Bu it doesn't have to be great or loved to join the company of Gladiator, Braveheart and Return of the King (B pictures all). Like them The Aviator has enough spectacle and story to amuse the masses and no great amount of thinking or feeling is required (which is a plus for most movie-goers, just look at the box office top ten week after week).

Ebert ended his 4-star review with the faint praise "...166 minutes, and it races past." That sums up why The Aviator will win. There are no speed bumps.

Nick Davis said...

MDB could happen, but I still think The Aviator will be hard to beat, too. Especially with support in so many branches, and the long history of voting for so-so movies that at least have that across-the-board appeal (Braveheart, Gladiator, Out of Africa, Gandhi...). Then again, Chariots of Fire beat Reds.

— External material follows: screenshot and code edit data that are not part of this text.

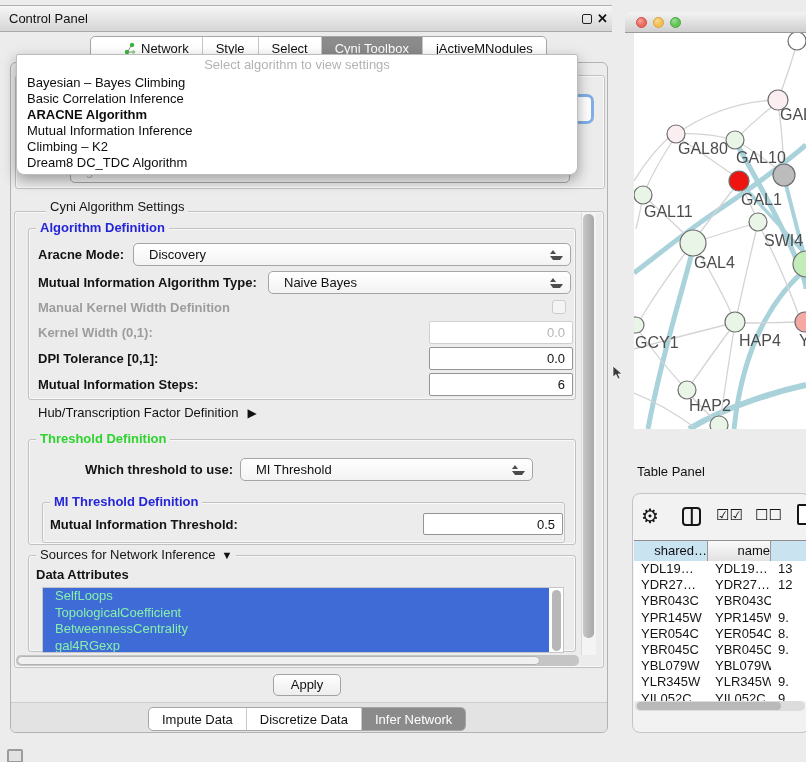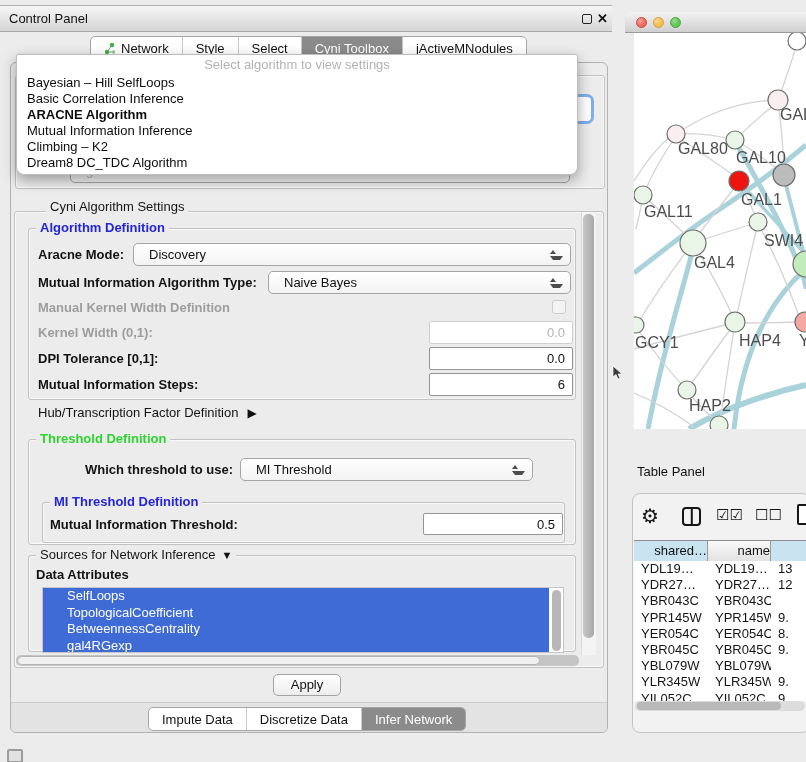--- a/index.html
+++ b/index.html
@@ -44,21 +44,21 @@
   .hidden-combo{left:70px;top:157px;width:500px;height:26px;z-index:10;}
   .hidden-combo span{color:#b6b6b6;}
   .blue-frag{position:absolute;left:572px;top:94px;width:22px;height:30px;border:3px solid #7fafe8;border-radius:7px;background:#fff;z-index:5;}
   
   .vtrack{position:absolute;background:#f4f4f4;border-left:1px solid #dadada;}
   .vthumb{position:absolute;border-radius:5px;background:linear-gradient(90deg,#c6c6c6,#a9a9a9);}
   .htrack{position:absolute;background:#c5c5c5;border-radius:5px;}
   .hthumb{position:absolute;background:#f0f0f0;border:1px solid #b3b3b3;border-radius:5px;}
   
   #attr-list{position:absolute;left:42px;top:587px;width:522px;height:66px;background:#fff;border:1px solid #c6c6c6;overflow:hidden;}
-  .attr-item{height:16.5px;line-height:16.5px;padding-left:24px;font-size:13px;color:#ffffff;background:#3e6bd5;width:calc(100% - 14px);white-space:nowrap;}
+  .attr-item{height:16.5px;line-height:16.5px;padding-left:12px;font-size:13px;color:#86efac;background:#3e6bd5;width:calc(100% - 14px);white-space:nowrap;}
   .list-thumb{position:absolute;right:2px;top:2px;width:9px;height:61px;border-radius:5px;background:#b7b7b7;}
   .apply-btn{position:absolute;left:273px;top:674px;width:68px;height:22px;background:linear-gradient(#ffffff,#ededed);
     border:1px solid #a3a3a3;border-radius:5px;font-size:13px;color:#111;text-align:center;line-height:20px;}
   
   .net-titlebar{position:absolute;left:625px;top:12px;width:181px;height:21px;background:linear-gradient(#f2f2f2,#cwhite);
     background:linear-gradient(#f3f3f3,#cfcfcf);border-bottom:1px solid #9a9a9a;border-radius:6px 0 0 0;}
   .tl{position:absolute;top:5px;width:11px;height:11px;border-radius:50%;}
   .net-frame{position:absolute;left:625px;top:33px;width:181px;height:412px;}
   .net-canvas{position:absolute;left:634px;top:33px;width:172px;height:396px;background:#fff;overflow:hidden;}
   
@@ -86,21 +86,21 @@
 <div id="screen">
 
   <div class="topline"></div>
 
   <div class="cp-titlebar">
     <span class="cp-title">Control Panel</span>
     <span class="float-ic"></span>
     <span class="close-ic">✕</span>
   </div>
 
-  <div id="top-tabs" class="seg-group" style="left:90px;top:36px;">
+  <div id="top-tabs" class="seg-group" style="left:90px;top:36px;padding-left:20px;">
       <div class="seg">
         <span class="net-ic">
           <svg width="12" height="13" viewBox="0 0 12 13">
             <line x1="3" y1="10" x2="8" y2="3" stroke="#9a9a9a" stroke-width="1"></line>
             <line x1="3" y1="10" x2="9.5" y2="10" stroke="#9a9a9a" stroke-width="1"></line>
             <circle cx="8" cy="3" r="2.2" fill="#3db53d"></circle>
             <circle cx="3" cy="10" r="2.2" fill="#3db53d"></circle>
             <circle cx="9.5" cy="10" r="1.8" fill="#8fd18f"></circle>
           </svg>
         </span>
@@ -231,21 +231,21 @@
         <span>Discretize Data</span>
       </div>
       <div class="seg sel">
         <span>Infer Network</span>
       </div>
     </div>
 
   <div id="dd-popup">
     <div class="dd-ph">Select algorithm to view settings</div>
     <div id="dd-items">
-        <div class="dd-item">Bayesian – Hill SelfLoops</div>
+        <div class="dd-item">Bayesian – Bayes Climbing</div>
         <div class="dd-item">Basic Correlation Inference</div>
         <div class="dd-item bold">ARACNE Algorithm</div>
         <div class="dd-item">Mutual Information Inference</div>
         <div class="dd-item">Climbing – K2</div>
         <div class="dd-item">Dream8 DC_TDC Algorithm</div>
       </div>
   </div>
 
   <svg style="position:absolute;left:612px;top:366px;" width="12" height="15">
     <polygon points="1,0 1,11 4,8.5 6,13 8,12 6,8 10,8" fill="#3c3c3c" stroke="#fff" stroke-width="0.7"></polygon>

I do want to put a quash on comparisons between M$B and Neverland, though. Even though I realize Nathaniel didn't imply they were equivalent, M$B is so incomparably better in its editing, its risky lighting, its evocation of milieu, etc. It's certainly my favorite of the nominees, at an A-/B+ level; Aviator I gave a B-, but I'm curious to see both again.

NATHANIEL R said...

I agree that The Aviator is a B+ type of film rather than an A range film. But I do think, excluding Sideways (the only correlation with top 5), that it's the best of the nominees. I normally get very bored quickly with biopics and I also know my predisposition to dislike longer films (I feel in general that films are too padded with extraneous story elements, rehashing of points I already got, etc...) but I had not one moment in The Aviator wherein I desperately wanted it to be over. Which, I think, has to say something about its energy.

At the very least it's far livelier than your traditional biopic. So, I hate to see it lumped in with the whole generic bunch of them. Ray is a great comparison point. It has lots of similarly lovely things about it in terms of technical qualities, production glossiness, etc... but it just sits there nonetheless.